To do:
Only one stretch of the data below is needed: the line with "row NEAMT: none -> 0 | 0" through the last line. Output it exactly and drop the pictures.

┌────────

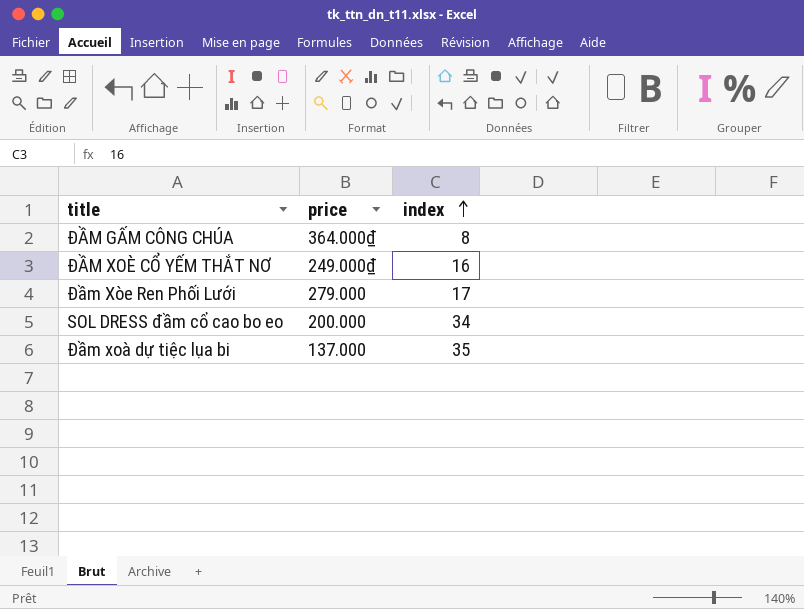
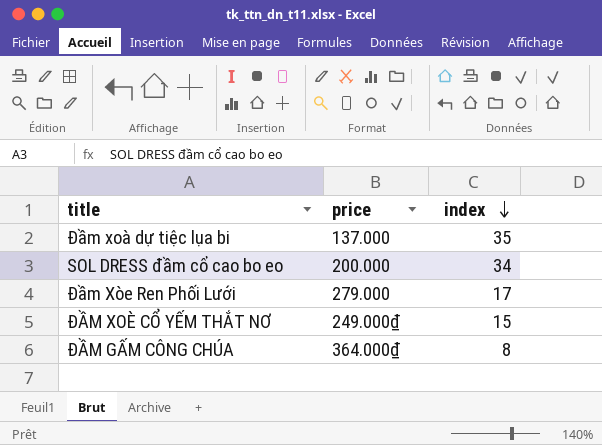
row order: index ascending -> index descending
ĐẦM XOÈ CỔ YẾM THẮT NƠ | index: 16 -> 15

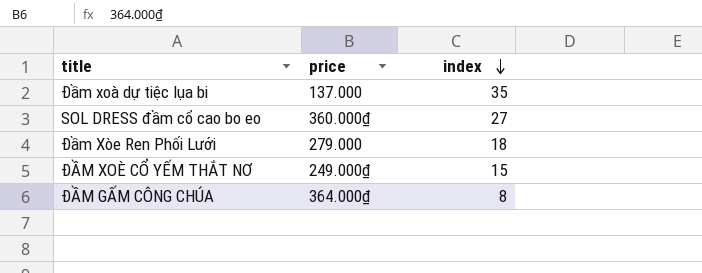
SOL DRESS đầm cổ cao bo eo | price: 200.000 -> 360.000₫
SOL DRESS đầm cổ cao bo eo | index: 34 -> 27
Đầm Xòe Ren Phối Lưới | index: 17 -> 18

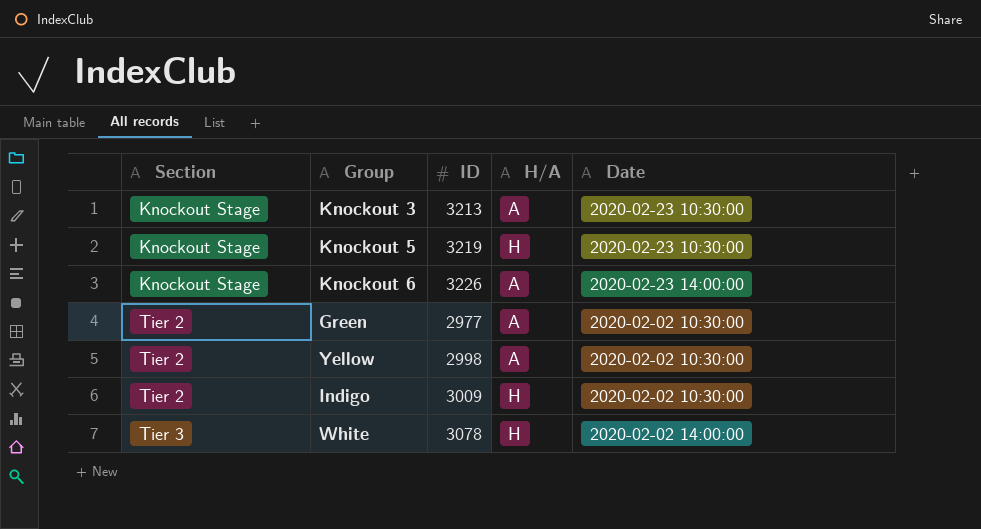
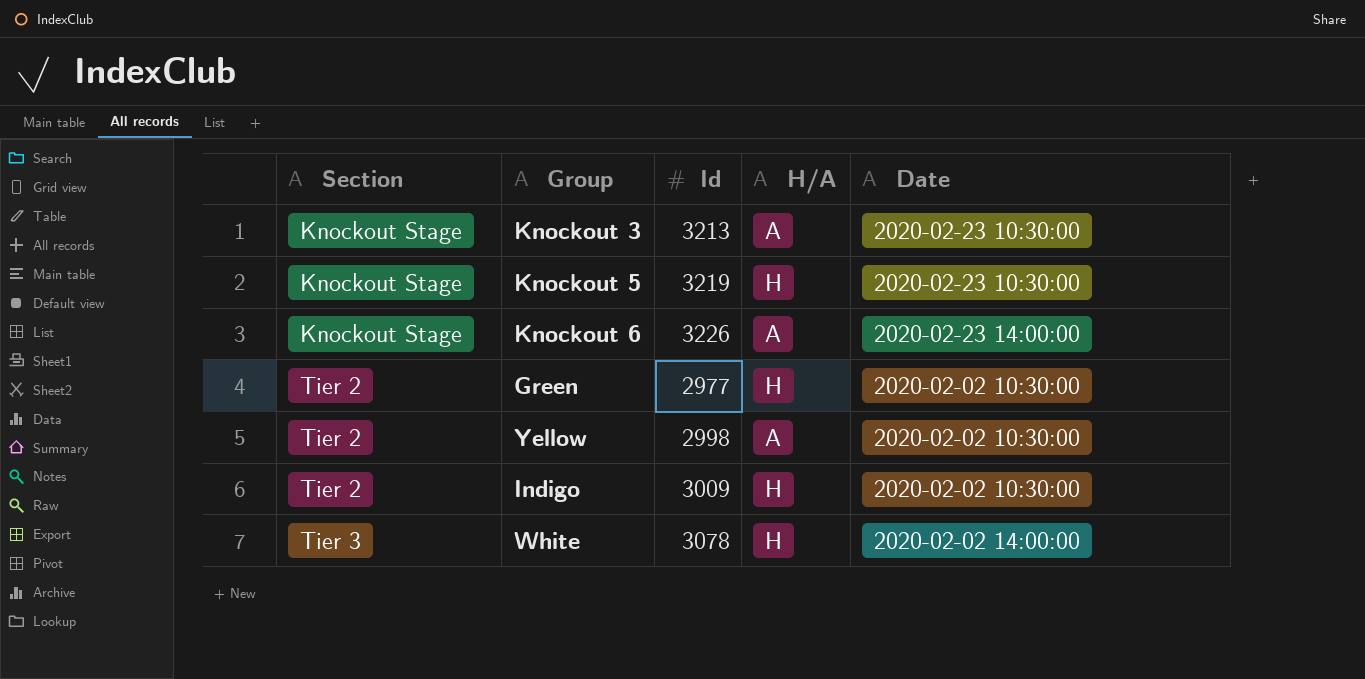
column name: ID -> Id
Green | H/A: A -> H

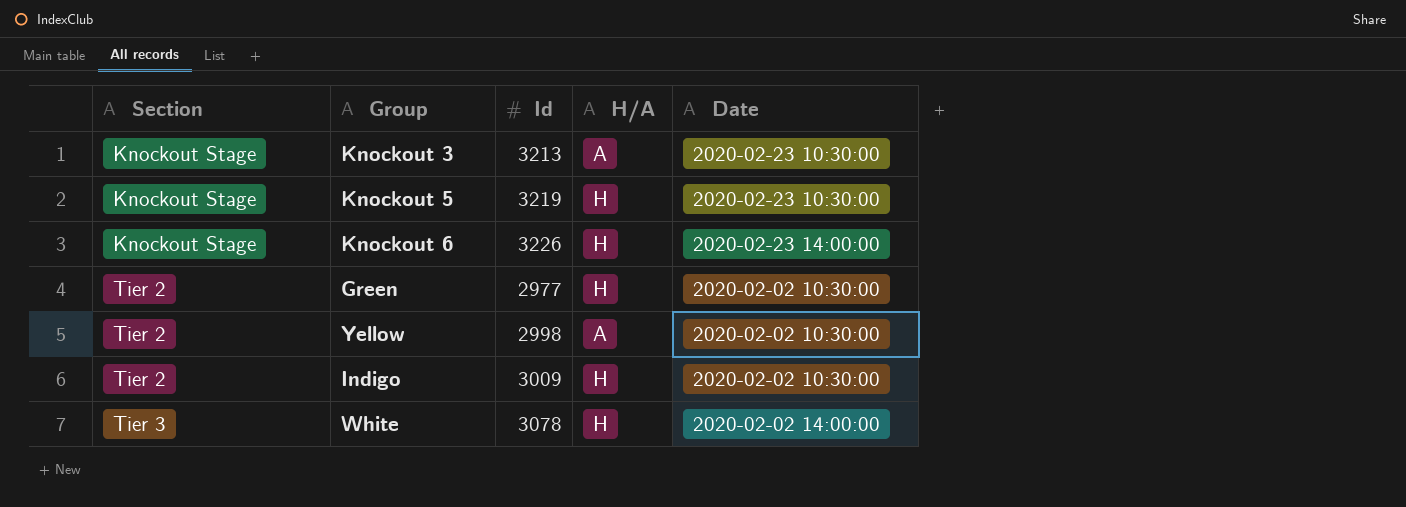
Knockout 6 | H/A: A -> H

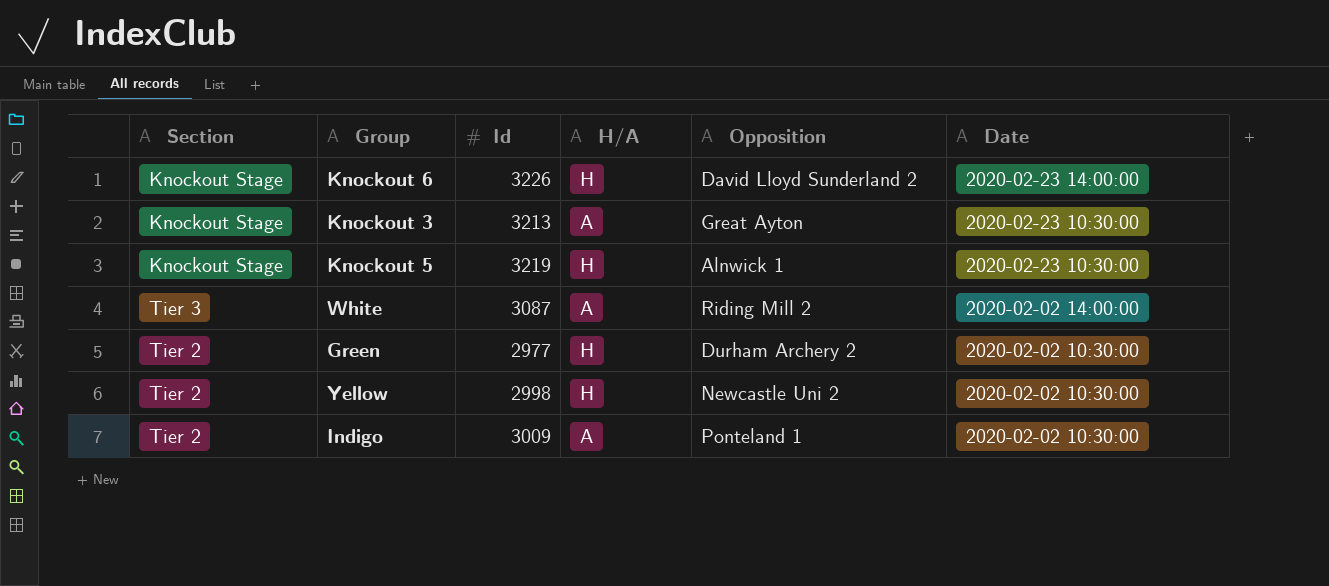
row order: Section ascending -> Date descending
column Opposition | position: none -> 5
White | Id: 3078 -> 3087
White | H/A: H -> A
Yellow | H/A: A -> H
Indigo | H/A: H -> A

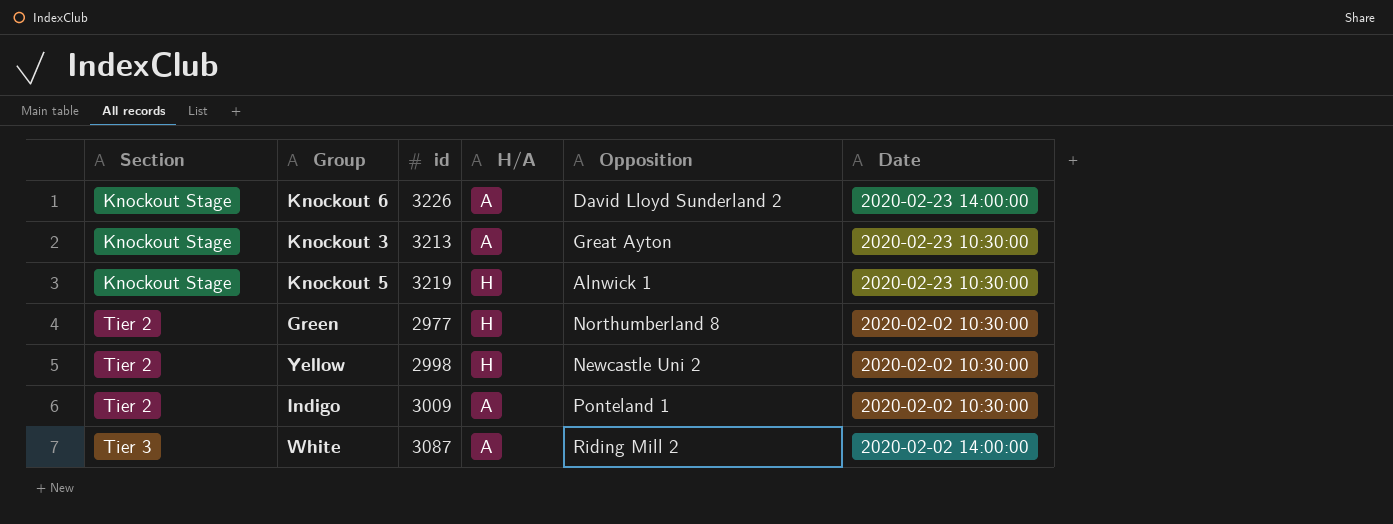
row order: Date descending -> Section ascending
column name: Id -> id
Knockout 6 | H/A: H -> A
Green | Opposition: Durham Archery 2 -> Northumberland 8

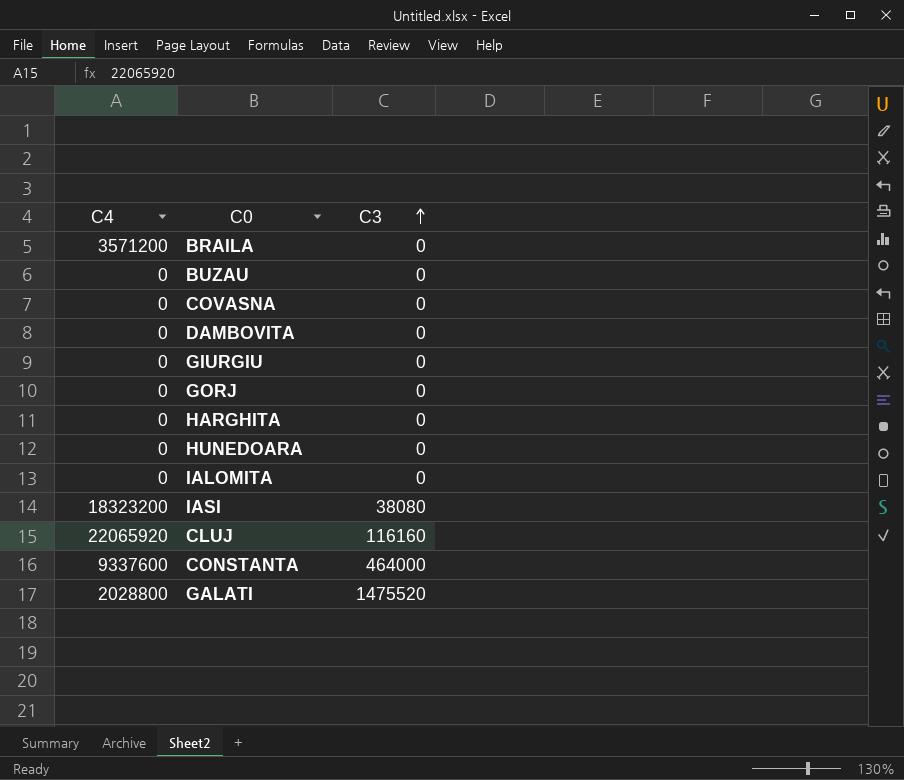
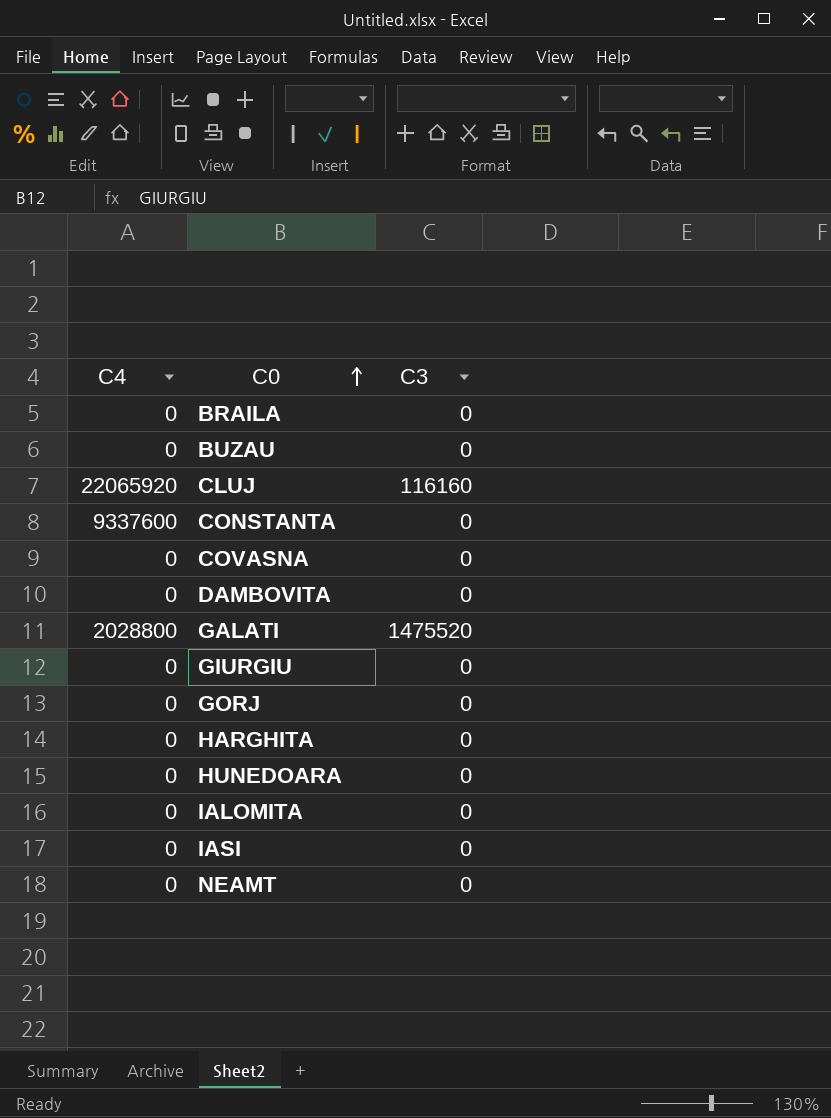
row order: C3 ascending -> C0 ascending
BRAILA | C4: 3571200 -> 0
CONSTANTA | C3: 464000 -> 0
IASI | C4: 18323200 -> 0
IASI | C3: 38080 -> 0
row NEAMT: none -> 0 | 0

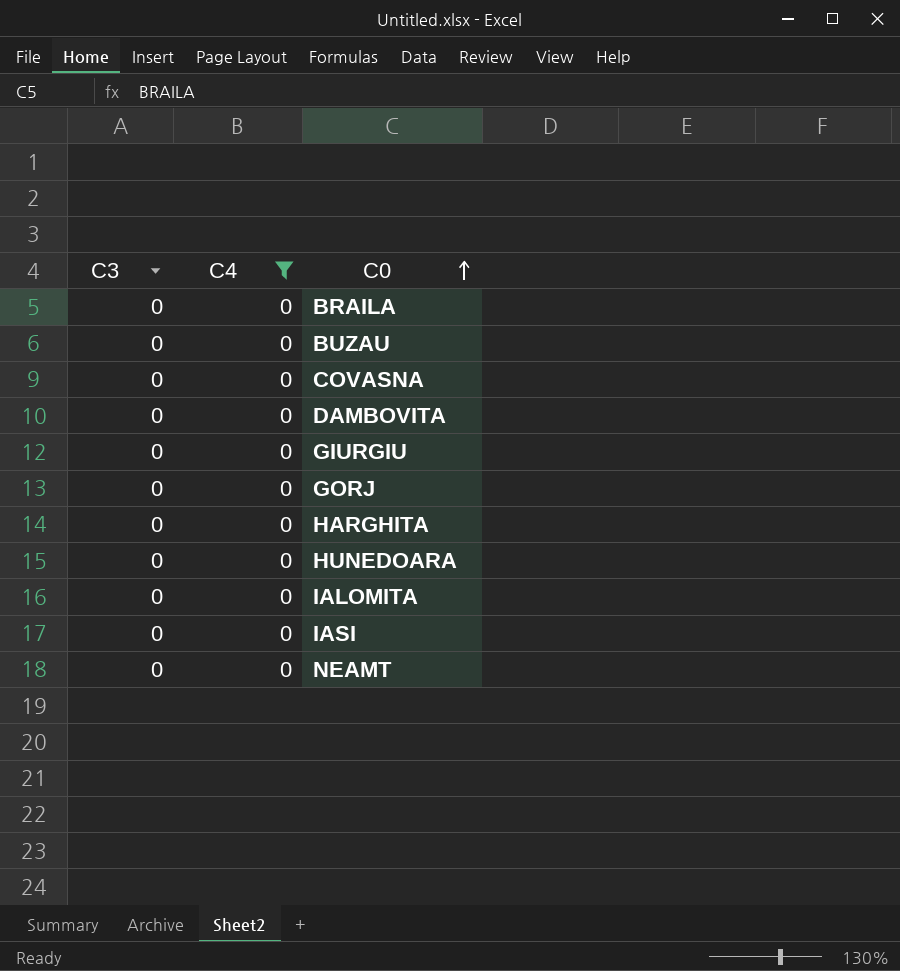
filter: none -> C4 = 0
column C3 | position: 3 -> 1

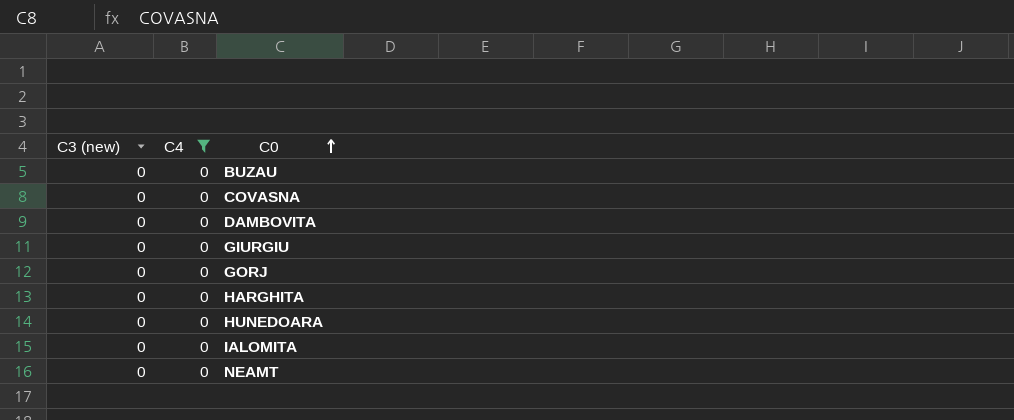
column name: C3 -> C3 (new)
row BRAILA: 0 | 0 -> none
row IASI: 0 | 0 -> none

└────────

Answer below:
row NEAMT: none -> 0 | 0

filter: none -> C4 = 0
column C3 | position: 3 -> 1

column name: C3 -> C3 (new)
row BRAILA: 0 | 0 -> none
row IASI: 0 | 0 -> none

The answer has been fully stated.